Also, you are using a loss where you randomize between FAL and FCL and the probability of using FAL increases over time. You motivate this (lines 210-214) as it being tricky to find the correct weighting of FAL and FCL for a linear combination, but I don't quite understand, how is this not functionally equivalent to using a linear combination with the weight of FAL increasing over time?
局限性
The paper discusses some limitations of the approach, but one point that is not mentioned is that unlike generative approaches to producing realistic nowcasting predictions, the model trained with the new loss function cannot produce multiple outputs for the same input, and is thus unable to provide stochastic predictions where multiple outputs from the model are used to characterize the probability distribution of precipitation.
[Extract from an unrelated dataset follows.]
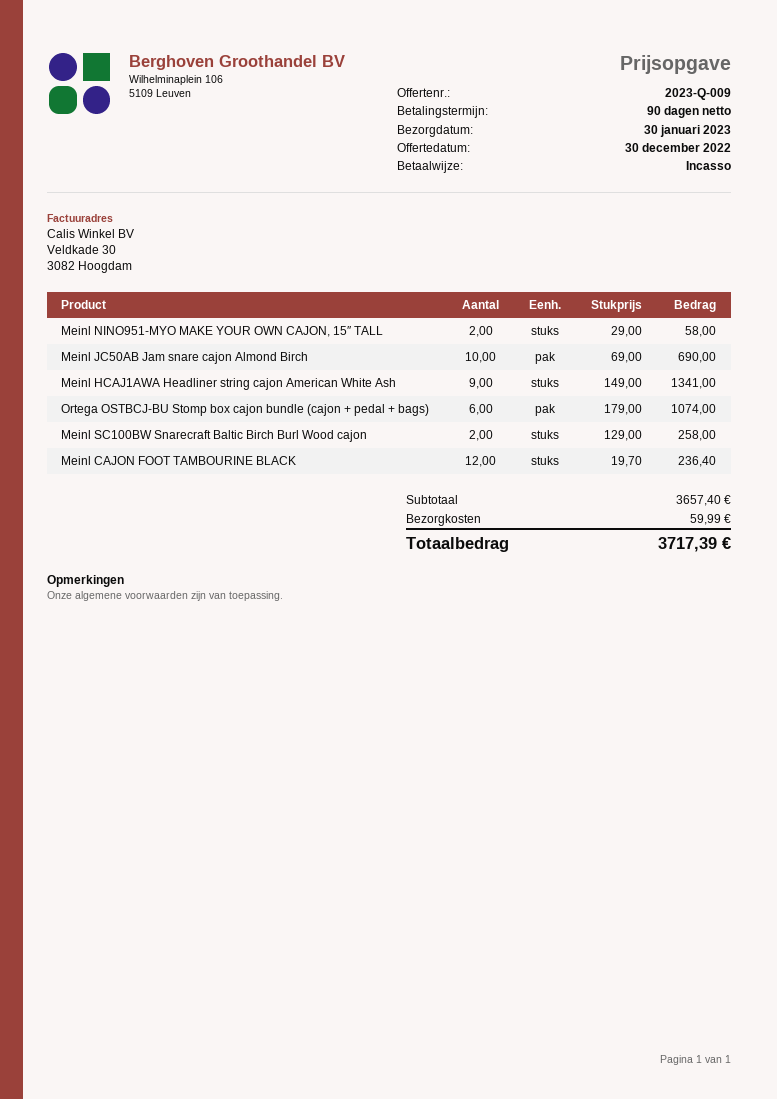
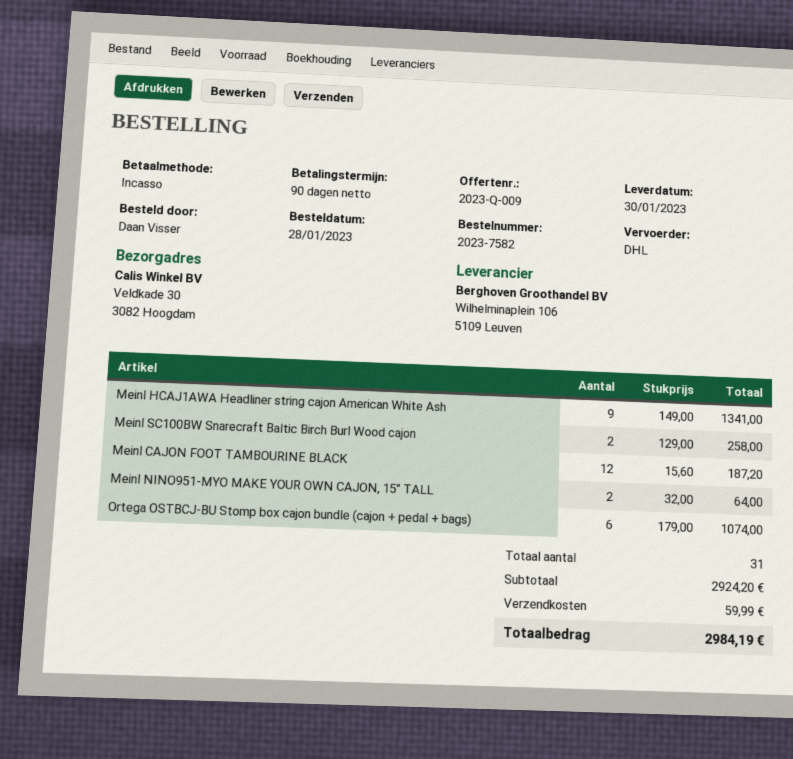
Meinl NINO951-MYO MAKE YOUR OWN CAJON, 15″ TALL: 2 x 29.00 = 58.00 -> 2 x 32.00 = 64.00
Meinl JC50AB Jam snare cajon Almond Birch: 10 x 69.00 = 690.00 -> none
Meinl CAJON FOOT TAMBOURINE BLACK: 12 x 19.70 = 236.40 -> 12 x 15.60 = 187.20
subtotal: 3657.40 -> 2924.20
total: 3717.39 -> 2984.19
We would like to thank the reviewer’s feedback and suggestion. Here is our response to each of the reviewer bJuK's concern.
The authors sensibly use MSE loss as a baseline when evaluating their model...
Among the papers the reviewer suggested, BMSE [1] performs linear scaling at different pixel ranges, Multisigmoid loss (SSL) [2] preprocesses the images with linear transformations and nonlinear sigmoid function before applying MSE, [3] tested SSIM and MS-SSIM and recommended MSE+SSIM to be the loss function.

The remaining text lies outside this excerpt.